Nel momento della massima febbre politica, ovvero nel 2013, quando succedeva di tutto, con Bersani che “non vinceva” le elezioni, Berlusconi che “non perdeva” e Grillo che aveva moralmente vinto il consenso degli italiani, ma senza ben sapere cosa farsene, Crozza nel Paese delle meraviglie si trovò ad estendere al massimo il suo pubblico, con una media dell’11% e passa di share tra marzo e aprile di quell’annata. Nel frattempo Napolitano veniva trattenuto a viva forza nell’incarico, Bersani rinunciava al governo e Letta ne metteva su uno insieme con Forza Italia. Un anno dopo era avvenuto di tutto, a partire dal fatto che iscritti e simpatizzanti del Pd, avevano scelto di cambiare passo e schema di gioco issando Renzi prima a capo del Partito (qualsiasi cosa si intendesse con questo termine) e poi a capo del governo.

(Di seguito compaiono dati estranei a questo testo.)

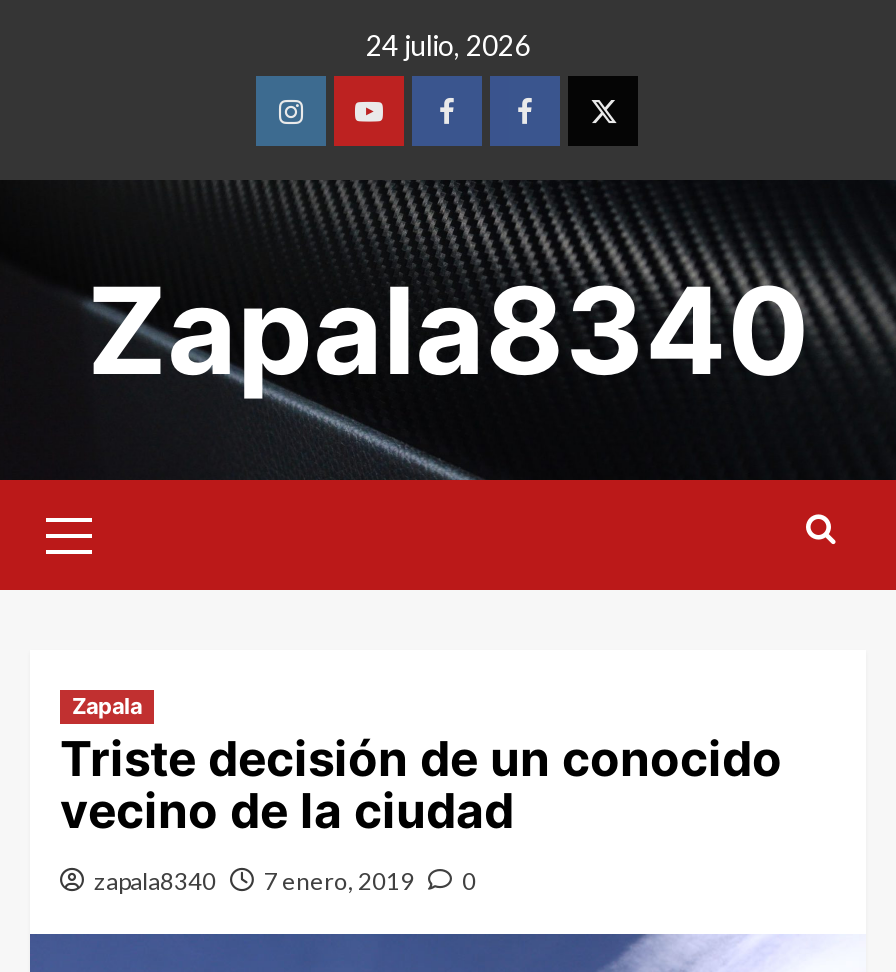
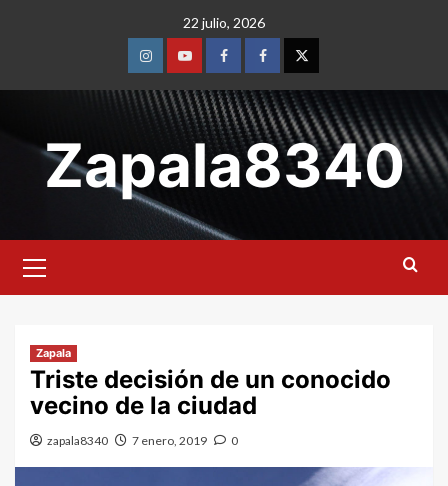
- 24 julio, 2026
+ 22 julio, 2026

Una volta data la spallata, una parte degli spettatori/elettori allentò la mobilitazione e già nella primavera del 2014 gli share di Crozza si ridimensionarono al 9%, un paio di punti al di sotto dell’anno precedente. E la contrazione è poi proseguita fino a stabilizzarsi ai due terzi del risultato ottenuto nel momento più caldo. Così stanno da due anni a questa parte, il programma di Crozza viaggia stabilmente fra il 7% e l’8% di share.

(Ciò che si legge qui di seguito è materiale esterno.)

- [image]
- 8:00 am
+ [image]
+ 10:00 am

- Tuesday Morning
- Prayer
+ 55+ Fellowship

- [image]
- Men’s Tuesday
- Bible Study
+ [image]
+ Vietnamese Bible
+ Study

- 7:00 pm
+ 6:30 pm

Pare evidente che, varcato il Rubicone della rottamazione, la platea abbia avviato la smobilitazione del surplus di attenzione fino allora assicurato alla satira (e, parallelamente, ai talk show politici, che proprio allora cominciano a entrare in affanno). Le più rapide e convinte a passare ad altro sono state le donne e le generazioni fra i 20 e i cinquanta anni, i gruppi che evidentemente avevano prestato alla satira una attenzione “congiunturale”, legata a problemi di fondo della situazione politica. Di contro, quelli che alla politica dedicano una attenzione permanente, e cioè i maschi più anziani, oltre i 65 anni, tanti (12,8%) erano nel 2013 e quasi altrettanti (12,4% nell’ultima puntata) sono restati nel corso degli anni. Tanto più se risiedono nei comuni più grandi (oltre 250.000 abitanti).

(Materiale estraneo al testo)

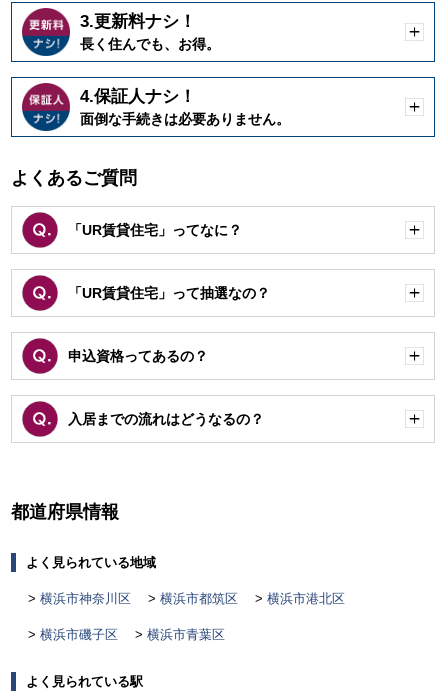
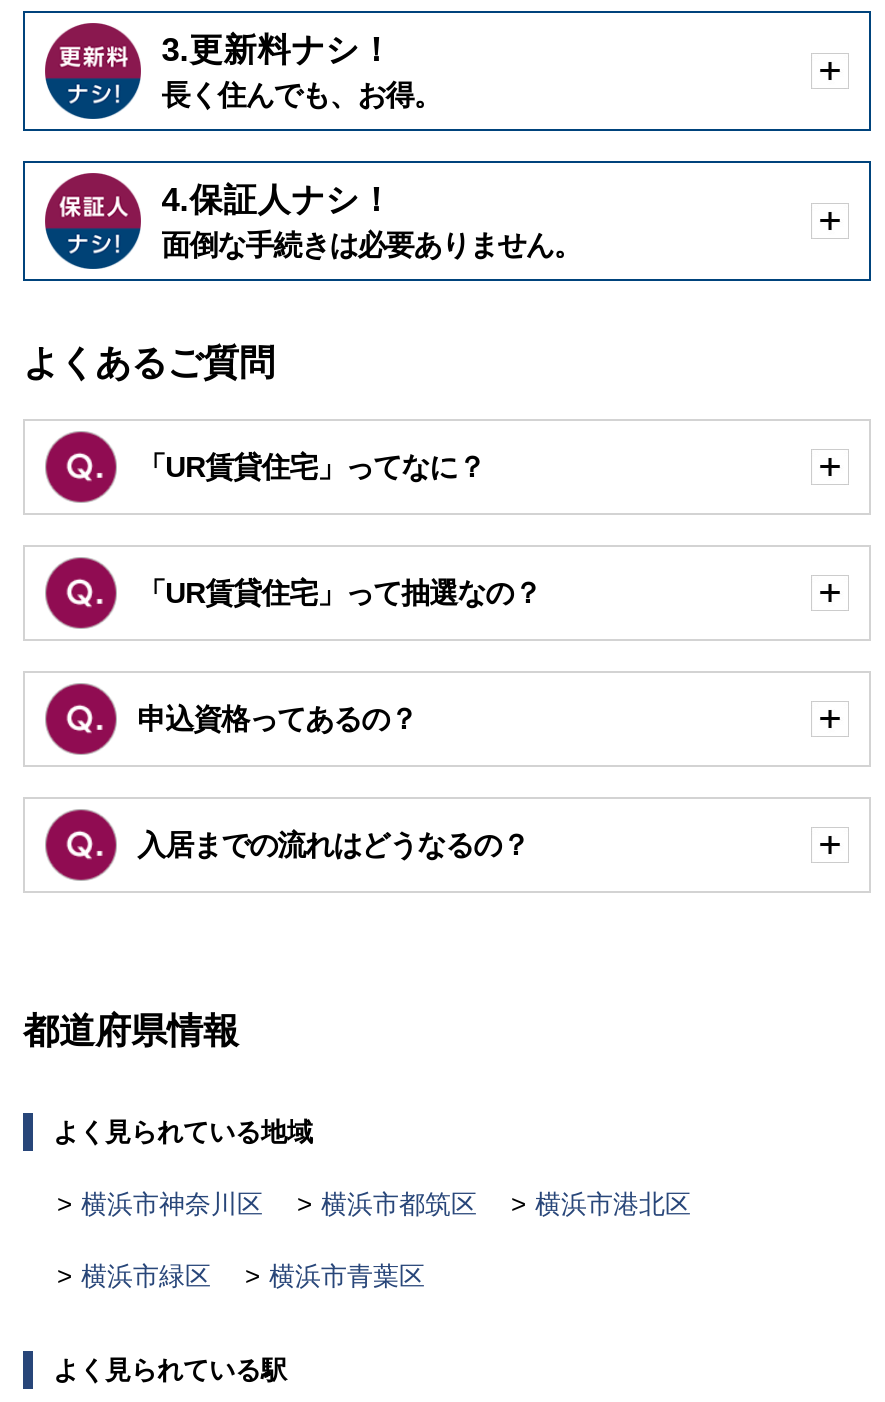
- 横浜市磯子区
+ 横浜市緑区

È probabile che la pur fedelissima base di sessantenni politicizzati e urbanizzati, sia troppo ristretta per fornire a un programma impegnativo come quello di Crozza una platea abbastanza estesa da compensare la spesa. Da qui, ci è parso di notare nell’ultima puntata (la prima della primavera), lo sforzo di accostare alla satira politica anche il filone della satira della televisione (la banda Floris, con Luttwak, Cacciari e soci era decisamente centrata). Potrebbe funzionare, sempre che non risultino d’impaccio i conflitti di interesse (verso l’agente, l’editore e i compagni di palinsesto attuali e futuri).